Properties
category: reference
tags: [architecture, plugin, quotas]
last_updated: 2026-03-17
confidence: high

Wiki Stats Plugin

Design for an otterwiki plugin that tracks page count and disk usage per wiki, enabling tier limits and quota enforcement in robot.wtf.

Problem

The robot.wtf resolver enforces MAX_PAGES_PER_WIKI = 500 and QUOTA_BYTES = 50MB against page_count and disk_usage_bytes fields in robot.db. Both fields always read 0 because nothing updates them. Tier limits and disk quotas are dead code.

Approach

An otterwiki pluggy plugin that hooks page lifecycle events to maintain a stats table in the per-wiki wiki.db. The resolver reads stats from there instead of robot.db.

Why a plugin

  • Otterwiki already has a pluggy-based plugin system with page lifecycle hooks (otterwiki_after_page_save, otterwiki_after_page_delete)
  • Keeps stats logic out of otterwiki core and the resolver
  • The per-wiki DB is already swapped in per-request, so the plugin writes to the correct DB naturally
  • Can be installed via pip alongside otterwiki-api and otterwiki-semantic-search

Why per-wiki DB (not robot.db)

The plugin runs inside otterwiki's process, which doesn't have access to robot.db (the platform DB). The per-wiki wiki.db is the right place:

  • Already swapped in by the resolver per-request
  • No cross-DB access needed
  • Stats are inherently per-wiki data

Schema

Add a stats table to the per-wiki DB (or use the existing cache table):

CREATE TABLE IF NOT EXISTS stats (
    name VARCHAR(64) PRIMARY KEY,
    value TEXT,
    updated_at DATETIME
);

Keys: page_count (integer), disk_usage_bytes (integer).

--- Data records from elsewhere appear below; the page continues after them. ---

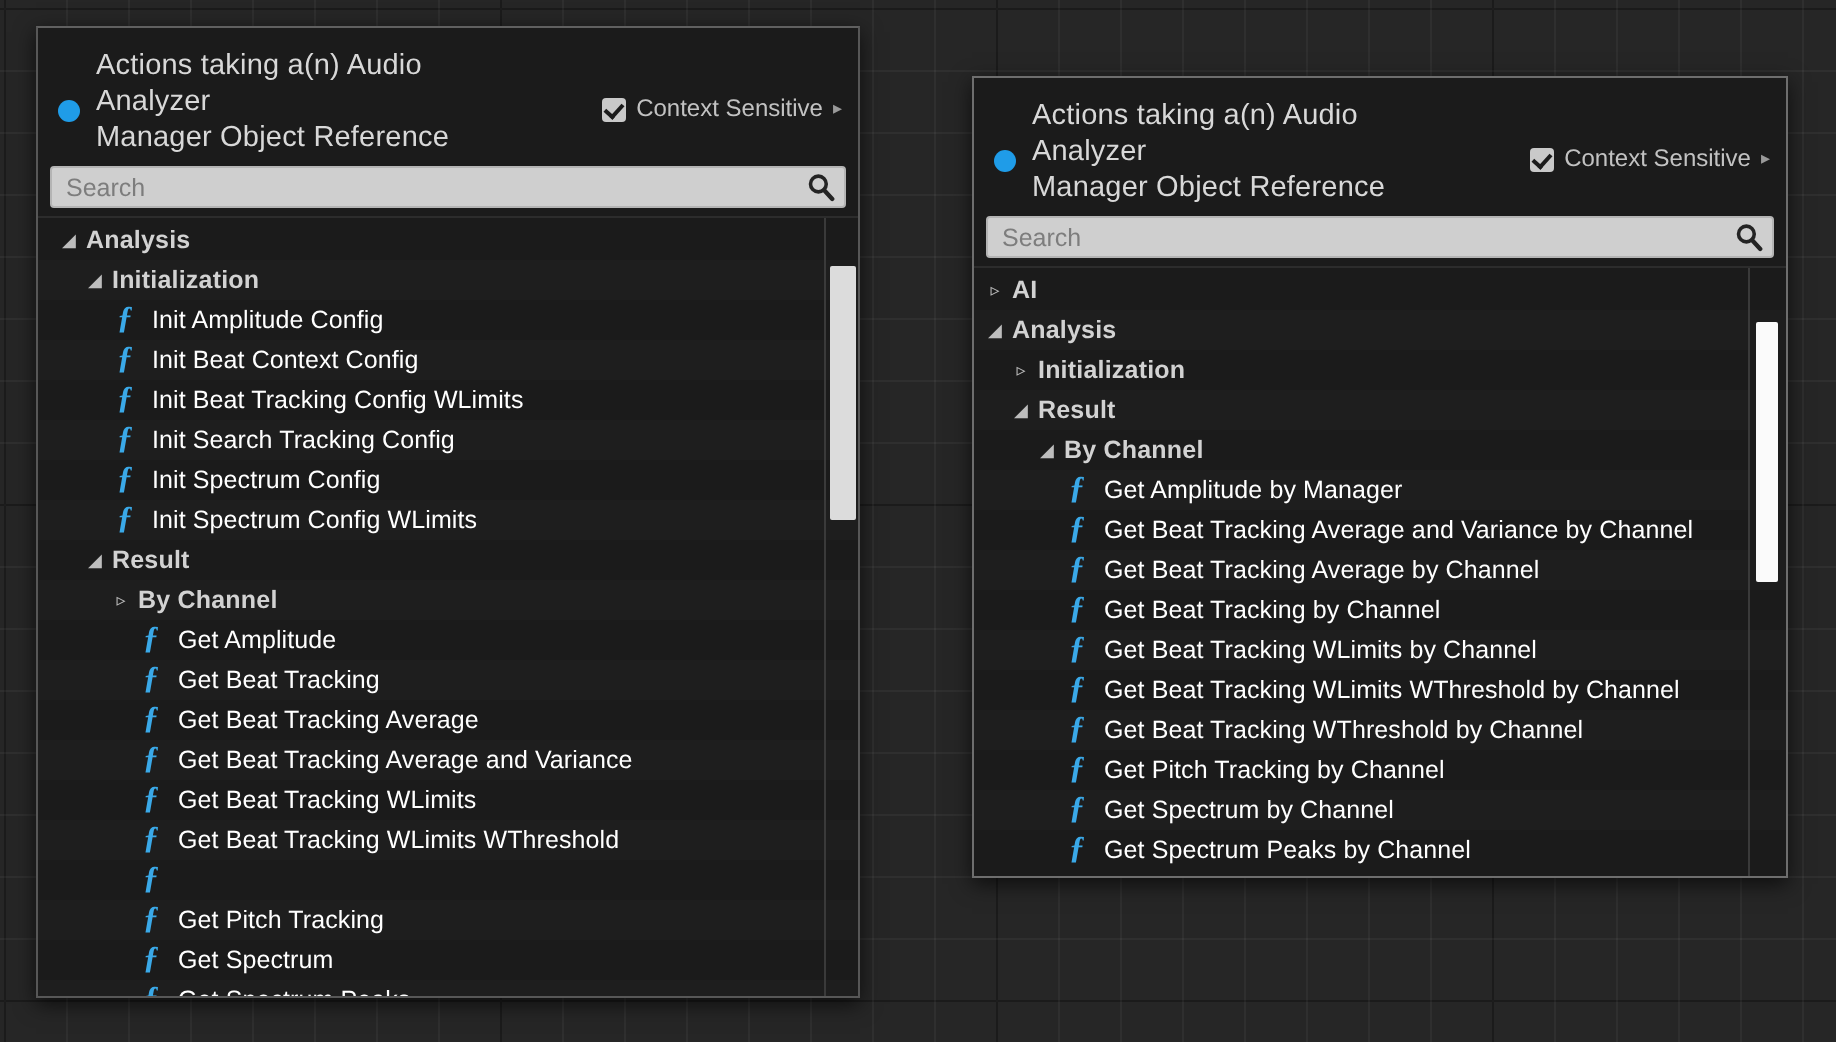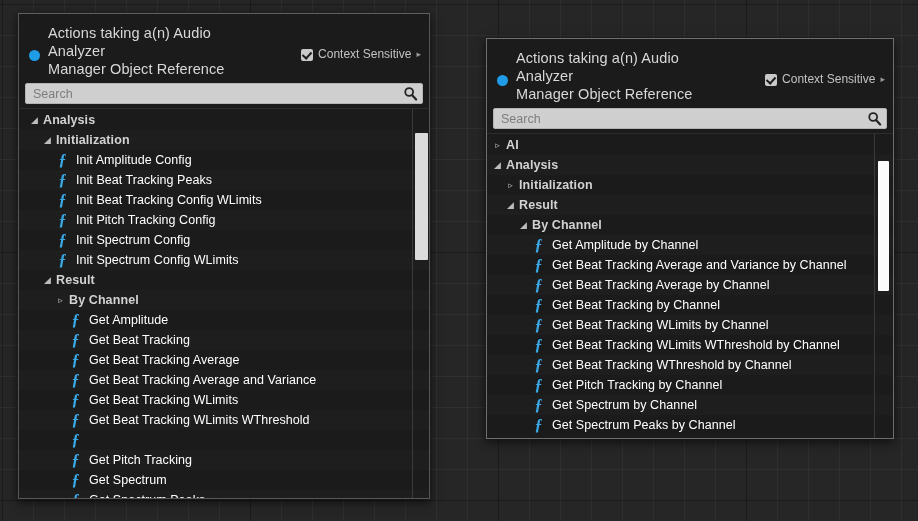--- a/index.html
+++ b/index.html
@@ -284,7 +284,7 @@
         </div>
         <div class="tree-row stripe" style="padding-left: 36px;">
           <span class="fn-icon">ƒ</span>
-          <span class="fn-label">Init Beat Tracking Peaks</span>
+          <span class="fn-label">Init Beat Context Config</span>
         </div>
         <div class="tree-row" style="padding-left: 36px;">
           <span class="fn-icon">ƒ</span>

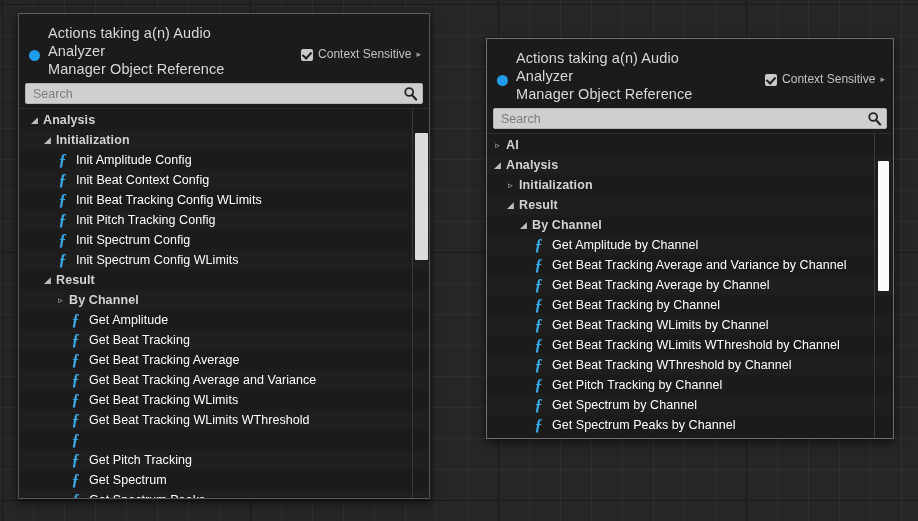--- a/index.html
+++ b/index.html
@@ -292,7 +292,7 @@
         </div>
         <div class="tree-row stripe" style="padding-left: 36px;">
           <span class="fn-icon">ƒ</span>
-          <span class="fn-label">Init Pitch Tracking Config</span>
+          <span class="fn-label">Init Search Tracking Config</span>
         </div>
         <div class="tree-row" style="padding-left: 36px;">
           <span class="fn-icon">ƒ</span>

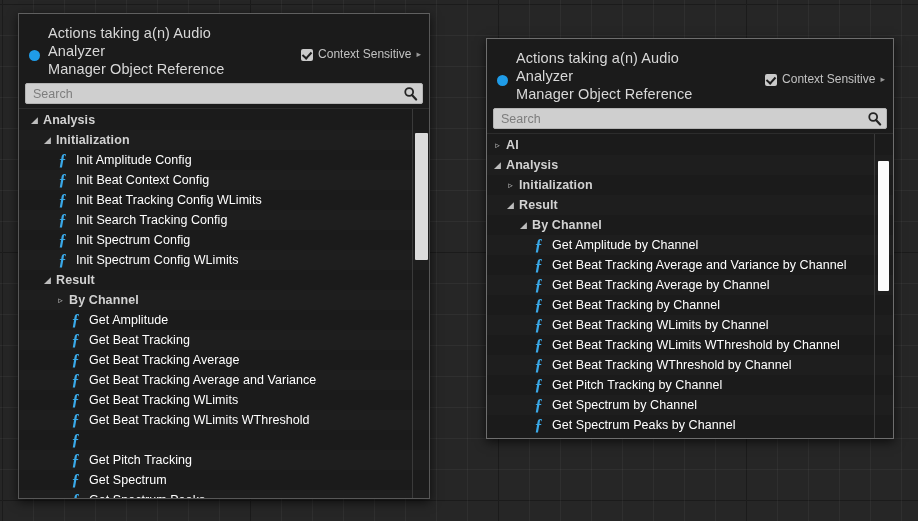--- a/index.html
+++ b/index.html
@@ -402,7 +402,7 @@
         </div>
         <div class="tree-row stripe" style="padding-left: 44px;">
           <span class="fn-icon">ƒ</span>
-          <span class="fn-label">Get Amplitude by Channel</span>
+          <span class="fn-label">Get Amplitude by Manager</span>
         </div>
         <div class="tree-row" style="padding-left: 44px;">
           <span class="fn-icon">ƒ</span>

The resolver's _init_wiki_db() should create this table alongside the existing four. Stats rows are seeded on first access.

Plugin hooks

otterwiki_after_page_save(pagepath, content, author)

  1. Open the current per-wiki DB (via otterwiki.server.db or direct sqlite3)
  2. Count .md files in the git repo (or increment a counter — but counting is safer since saves can be creates or updates)
  3. Measure disk usage: os.path.getsize() walk on the wiki directory, or cache a running total
  4. Upsert page_count and disk_usage_bytes into the stats table

otterwiki_after_page_delete(pagepath, author)

Same as above — recount and update.

Setup hook

otterwiki_setup(app, db, storage) — register the plugin, create the stats table if missing.

Resolver integration

In _swap_database() or immediately after, the resolver reads stats from the per-wiki DB:

def _get_wiki_stats(wiki_dir: str) -> dict:
    db_path = os.path.join(wiki_dir, "wiki.db")
    conn = sqlite3.connect(db_path)
    try:
        rows = conn.execute("SELECT name, value FROM stats").fetchall()
        return {name: value for name, value in rows}
    except:
        return {}
    finally:
        conn.close()

The quota check in the resolver uses these values instead of the (always-zero) robot.db fields.

Cron backstop

A periodic job (cron or Ansible task) iterates all wiki directories, counts pages, measures disk, and writes to each wiki.db. This catches:

  • Git-push-based changes (bypasses lifecycle hooks)
  • Any missed updates from crashes
  • Initial population for existing wikis
for wiki_dir in /srv/data/wikis/*/; do
    slug=$(basename "$wiki_dir")
    repo="${wiki_dir}repo"
    db="${wiki_dir}wiki.db"
    [ -f "$db" ] || continue
    page_count=$(find "$repo" -name "*.md" | wc -l)
    disk_bytes=$(du -sb "$wiki_dir" | cut -f1)
    sqlite3 "$db" "INSERT OR REPLACE INTO stats (name, value, updated_at) VALUES ('page_count', '$page_count', datetime('now')), ('disk_usage_bytes', '$disk_bytes', datetime('now'));"
done

Open questions

  • Should the plugin use otterwiki.server.db (SQLAlchemy) or raw sqlite3? SQLAlchemy is cleaner but requires defining a model. Raw sqlite3 avoids model coupling. Leaning toward raw sqlite3 since the stats table is simple and the plugin shouldn't depend on otterwiki's model layer.
  • Disk usage scope: Count only the git repo, or the entire wiki directory (including wiki.db, FAISS index)? The quota is meant to limit content, so git repo only seems right. But attachments (stored in git) can be large.
  • Frequency of disk measurement: du on every page save is cheap for small wikis but expensive for large ones. Could measure disk only on the cron pass and update page_count on every save.

Not implementing yet

This is a design doc only. Implementation deferred until after the current batch of work (is_public removal, Phase 2 User Management, backup hardening) lands.